■ Task inputs ■
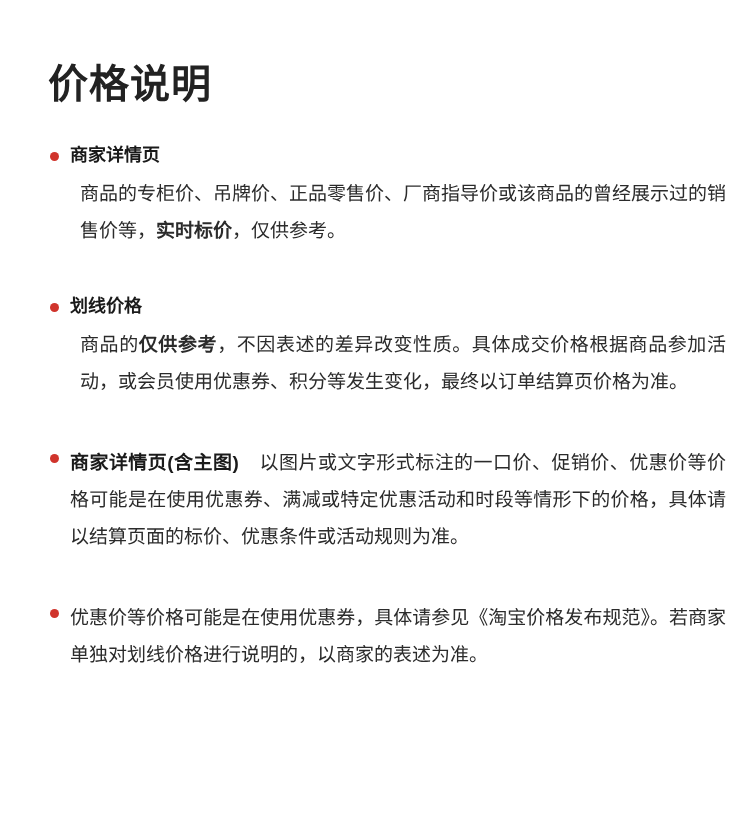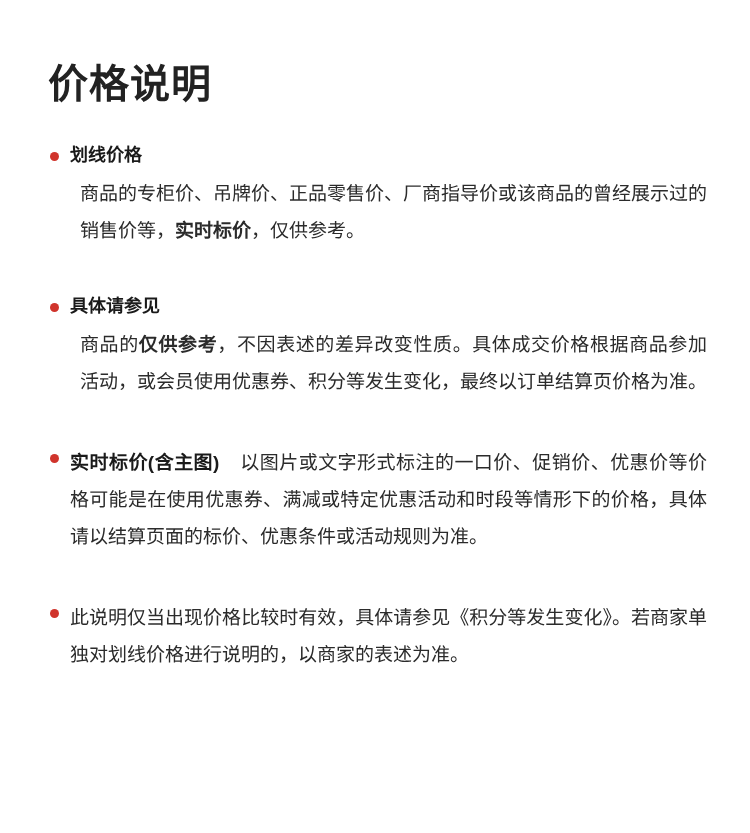"价格说明" .page { padding: 48px 43px 0 48px -> 48px 24px 0 48px }
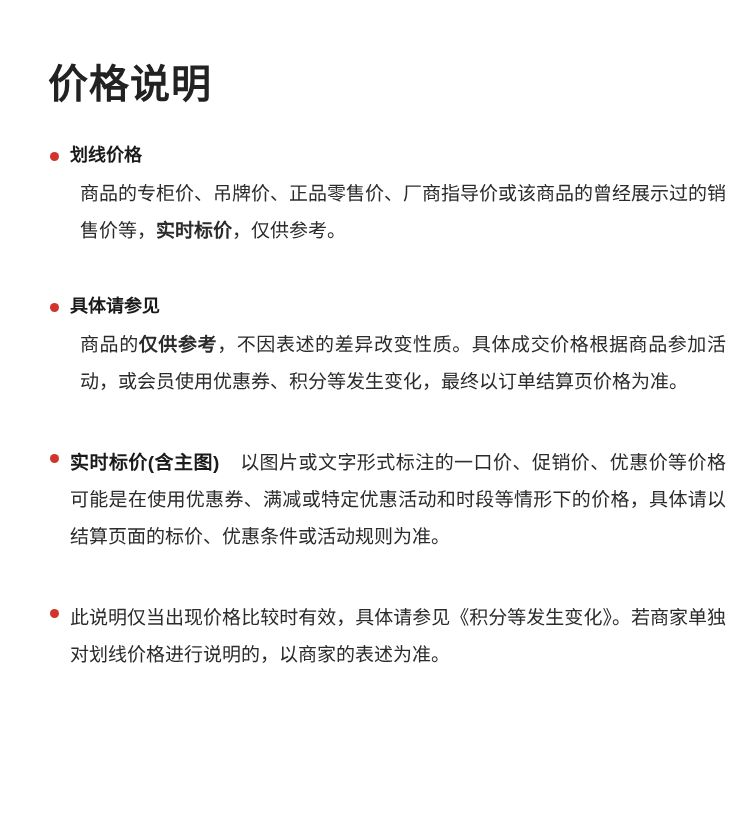"划线价格" div.section-heading { text: 划线价格 -> 商家详情页 }
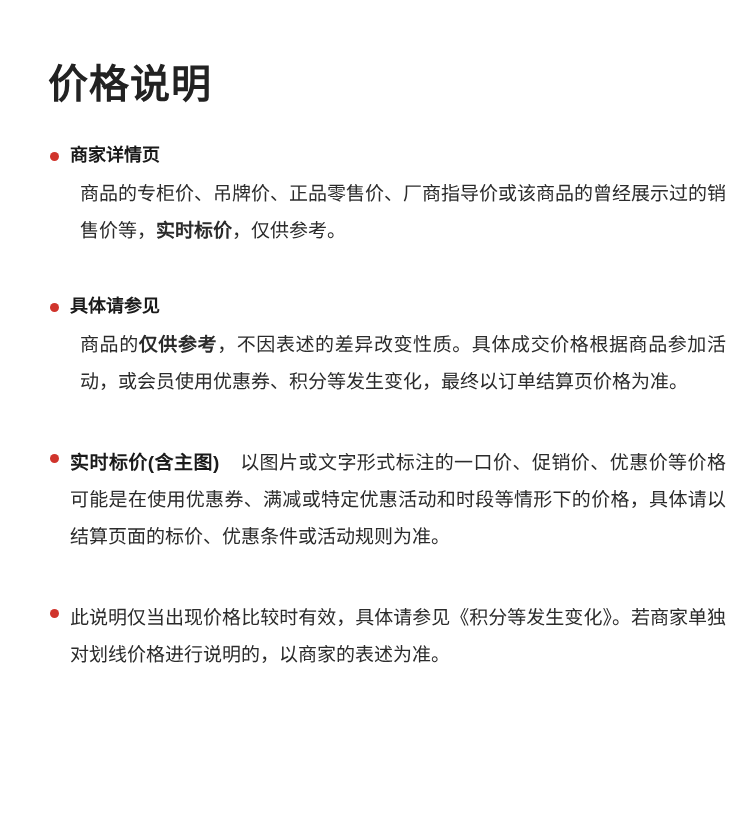"具体请参见" div.section-heading { text: 具体请参见 -> 划线价格 }
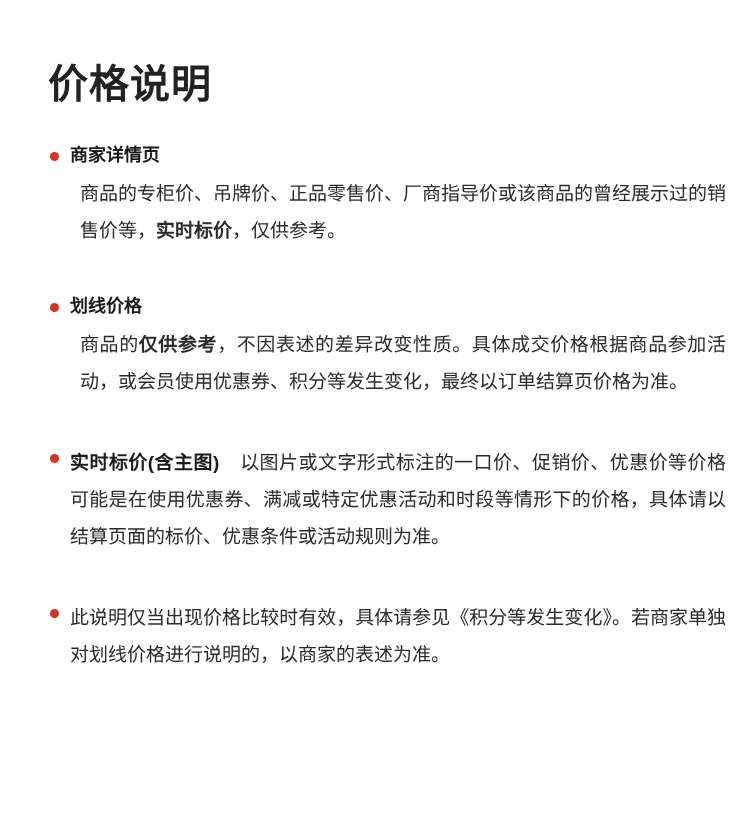"实时标价(含主图)" span.section-inline-head { text: 实时标价 -> 商家详情页 }
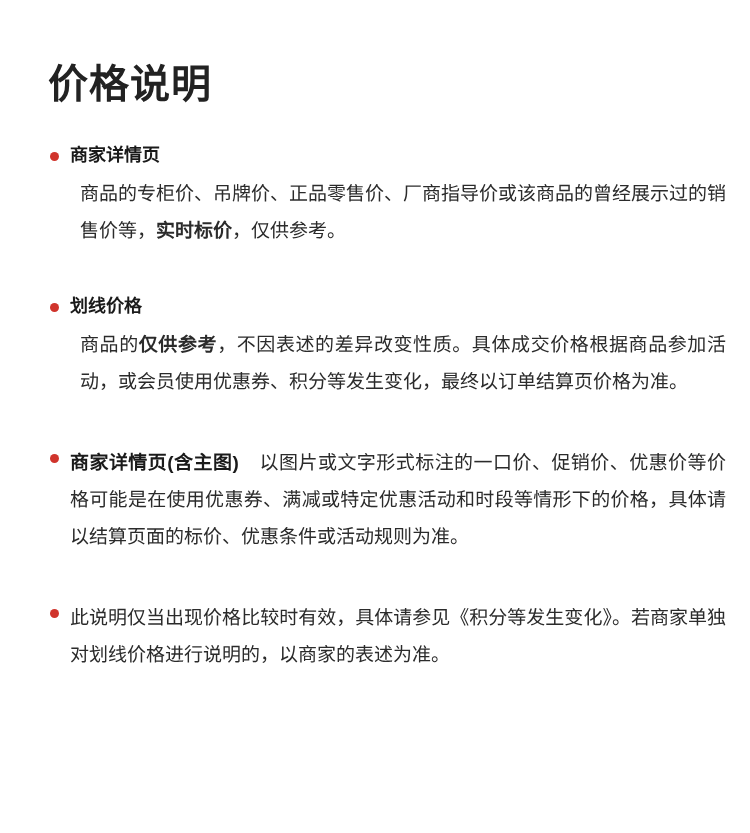"此说明仅当出现价格比较时有效，具体请参见《积分等发生变化》。若商家单独对划线价格" span { text: 此说明仅当出现价格比较时有效，具体请参见《积分等发生变化 -> 优惠价等价格可能是在使用优惠券，具体请参见《淘宝价格发布规范 }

■ What you have to do ■
With the pictures left out, give again exactly the lines from the one with "text: 实时标价 ->" through the end of the data, both included.

■ Exercise answer ■
"实时标价(含主图)" span.section-inline-head { text: 实时标价 -> 商家详情页 }
"此说明仅当出现价格比较时有效，具体请参见《积分等发生变化》。若商家单独对划线价格" span { text: 此说明仅当出现价格比较时有效，具体请参见《积分等发生变化 -> 优惠价等价格可能是在使用优惠券，具体请参见《淘宝价格发布规范 }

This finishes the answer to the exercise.